- **RECORDS**
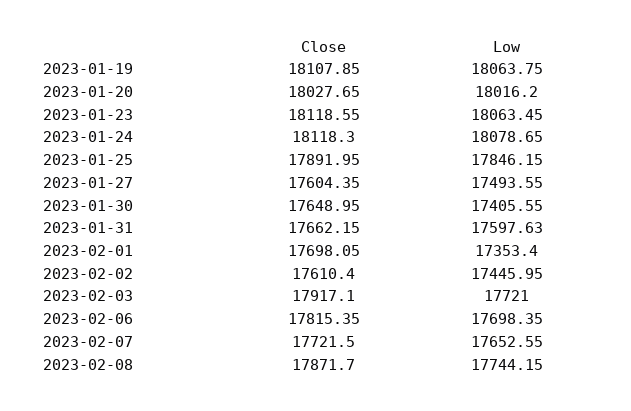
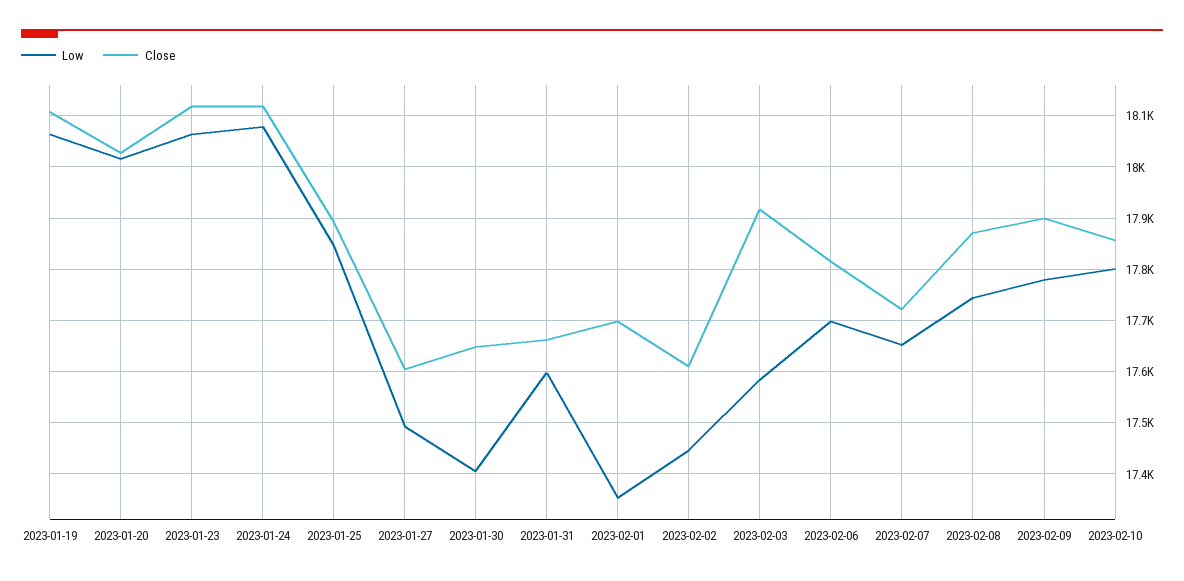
Low, 2023-02-03: 17721 -> 17580
Low, 2023-02-09: none -> 17780
Close, 2023-02-09: none -> 17900
Low, 2023-02-10: none -> 17800
Close, 2023-02-10: none -> 17860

- **EXERCISE OBJECTIVE**
Each record must appear again exactly as written above, without its pictures.

- **TASK SOLUTION**
Low, 2023-02-03: 17721 -> 17580
Low, 2023-02-09: none -> 17780
Close, 2023-02-09: none -> 17900
Low, 2023-02-10: none -> 17800
Close, 2023-02-10: none -> 17860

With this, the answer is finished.